Snowpipe Streaming is a more efficient way to load data into Snowflake, especially if you are loading data from streaming sources. There are no stages or integrations to set up or cloud storage notifications. All the information you need is in a single configuration file.
Before We Begin
Many of you reading this are likely competent developers and quite comfortable in the terminal. However, I will be specific in these instructions to ensure you don’t get stuck. In addition, I want to demonstrate the sheer ease of Snowflake Snowpipe implementation. Anyone can be up and running with this demo in under 30 minutes.
These instructions are for Mac developers. If you’re developing on a Linux or Windows machine, you’ll need to make some minor alterations.
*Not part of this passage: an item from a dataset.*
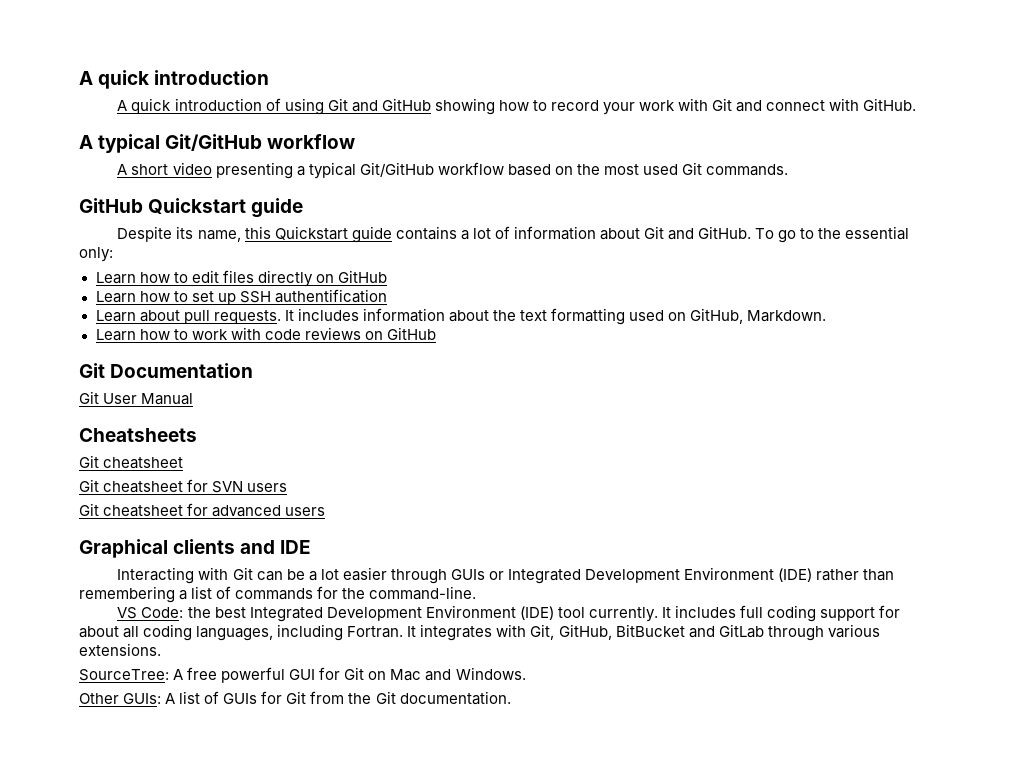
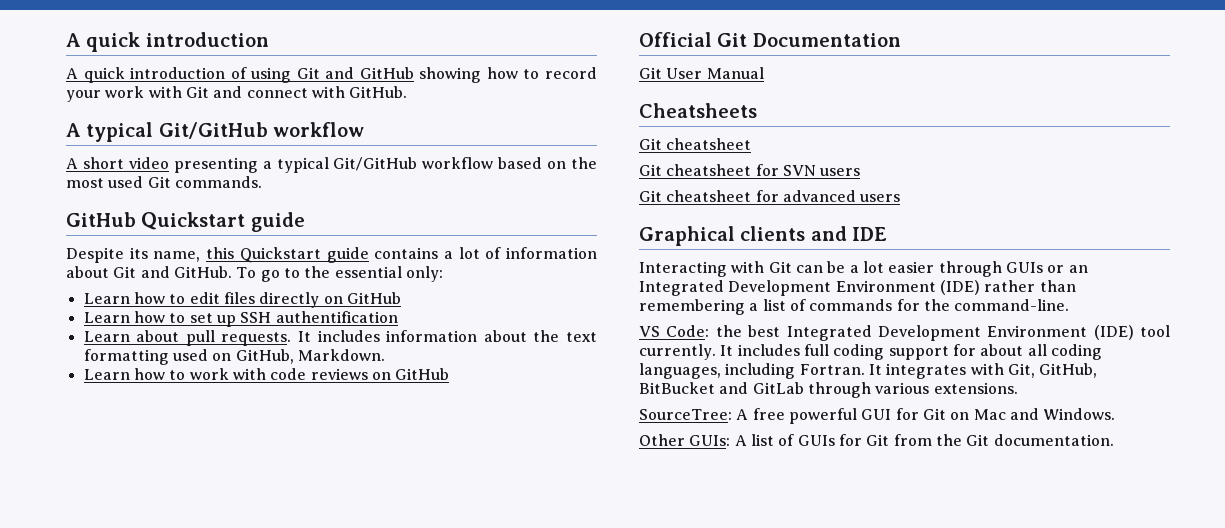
(436, 333) none -> [639,32,712,47] Official
(504, 575) none -> [1068,265,1088,273] an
Also, sign up for a free trial of Snowflake here to make things easy for you. Any cloud provider and region will do, but select Enterprise edition.
Okay, let’s get started!
Let’s Stream It!
Snowpipe Streaming is a set of APIs for the Snowflake Ingest SDK, and there are essentially two ways to implement them:
- Use a custom Java application
- Leverage the Snowflake Connector for Kafka
We will use the Snowflake Connector for Kafka, so we don’t have to create a custom app. All Snowpipe Streaming API routines are packaged inside the connector, making it easy to start quickly. In addition to the connector for Kafka, we’ll need Kafka itself to create and publish our topics and a runtime version of Java. Don’t worry if you don’t have these already. I’ll walk you through everything.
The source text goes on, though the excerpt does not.